What you should do - Output the entries as they appear, skipping images.

Detected change data:
------

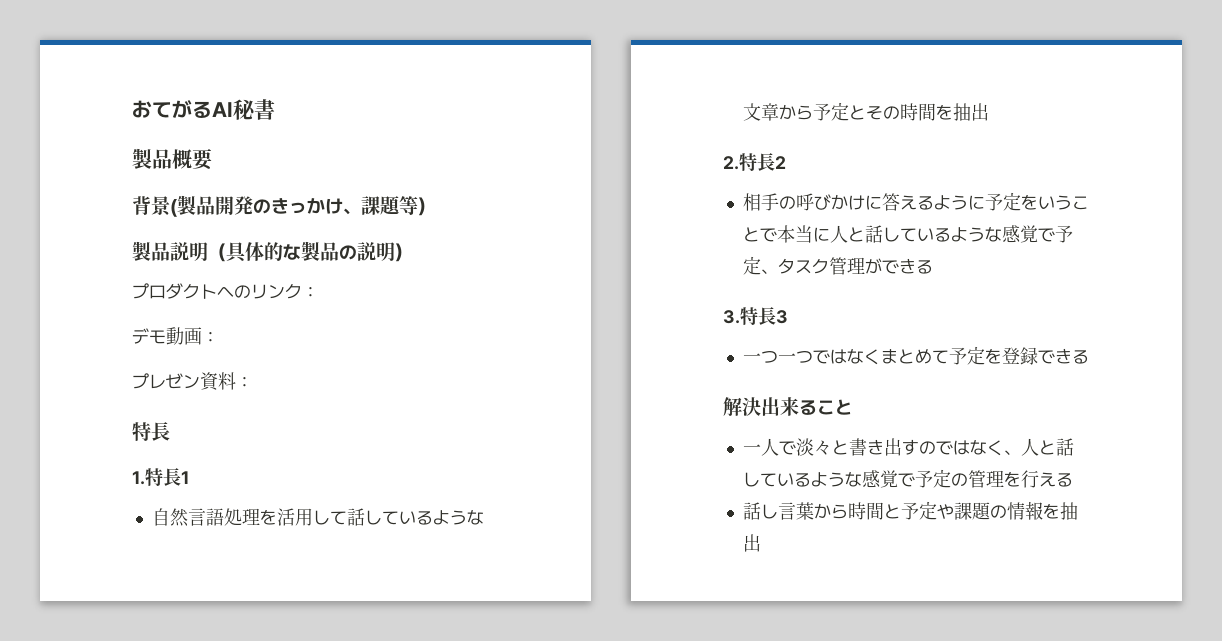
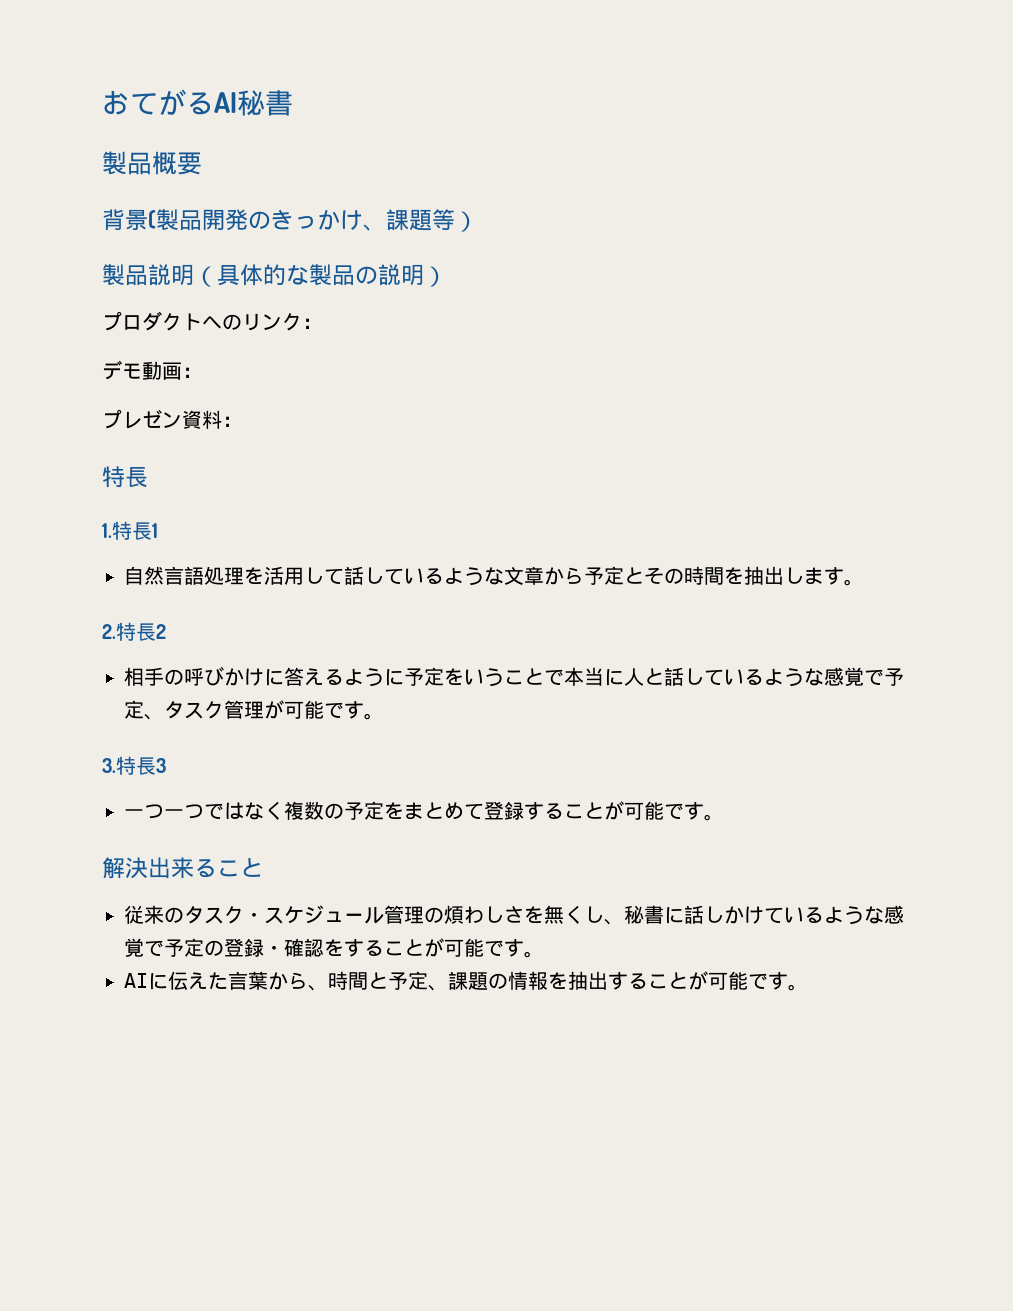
- 自然言語処理を活用して話しているような文章から予定とその時間を抽出
+ 自然言語処理を活用して話しているような文章から予定とその時間を抽出します。
- 相手の呼びかけに答えるように予定をいうことで本当に人と話しているような感覚で予定、タスク管理ができる
+ 相手の呼びかけに答えるように予定をいうことで本当に人と話しているような感覚で予定、タスク管理が可能です。
- 一つ一つではなくまとめて予定を登録できる
+ 一つ一つではなく複数の予定をまとめて登録することが可能です。
  解決出来ること
- 一人で淡々と書き出すのではなく、人と話しているような感覚で予定の管理を行える
- 話し言葉から時間と予定や課題の情報を抽出
+ 従来のタスク・スケジュール管理の煩わしさを無くし、秘書に話しかけているような感覚で予定の登録・確認をすることが可能です。
+ AIに伝えた言葉から、時間と予定、課題の情報を抽出することが可能です。

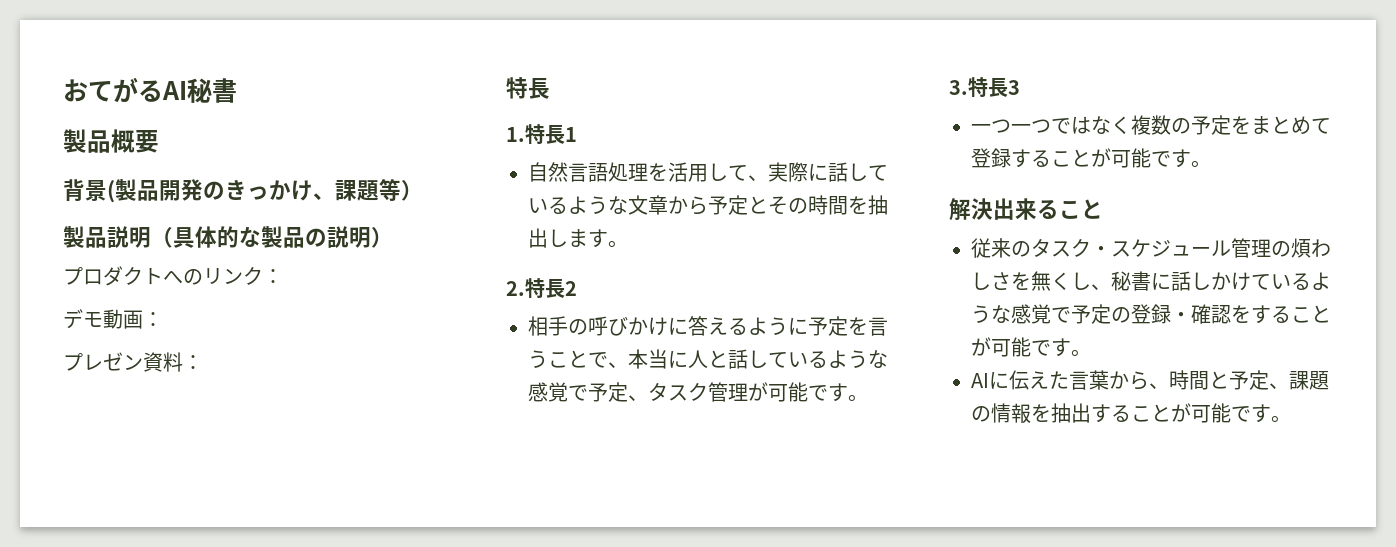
- 自然言語処理を活用して話しているような文章から予定とその時間を抽出します。
+ 自然言語処理を活用して、実際に話しているような文章から予定とその時間を抽出します。
- 相手の呼びかけに答えるように予定をいうことで本当に人と話しているような感覚で予定、タスク管理が可能です。
+ 相手の呼びかけに答えるように予定を言うことで、本当に人と話しているような感覚で予定、タスク管理が可能です。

------

Solution to the problem -
- 自然言語処理を活用して話しているような文章から予定とその時間を抽出
+ 自然言語処理を活用して話しているような文章から予定とその時間を抽出します。
- 相手の呼びかけに答えるように予定をいうことで本当に人と話しているような感覚で予定、タスク管理ができる
+ 相手の呼びかけに答えるように予定をいうことで本当に人と話しているような感覚で予定、タスク管理が可能です。
- 一つ一つではなくまとめて予定を登録できる
+ 一つ一つではなく複数の予定をまとめて登録することが可能です。
  解決出来ること
- 一人で淡々と書き出すのではなく、人と話しているような感覚で予定の管理を行える
- 話し言葉から時間と予定や課題の情報を抽出
+ 従来のタスク・スケジュール管理の煩わしさを無くし、秘書に話しかけているような感覚で予定の登録・確認をすることが可能です。
+ AIに伝えた言葉から、時間と予定、課題の情報を抽出することが可能です。

- 自然言語処理を活用して話しているような文章から予定とその時間を抽出します。
+ 自然言語処理を活用して、実際に話しているような文章から予定とその時間を抽出します。
- 相手の呼びかけに答えるように予定をいうことで本当に人と話しているような感覚で予定、タスク管理が可能です。
+ 相手の呼びかけに答えるように予定を言うことで、本当に人と話しているような感覚で予定、タスク管理が可能です。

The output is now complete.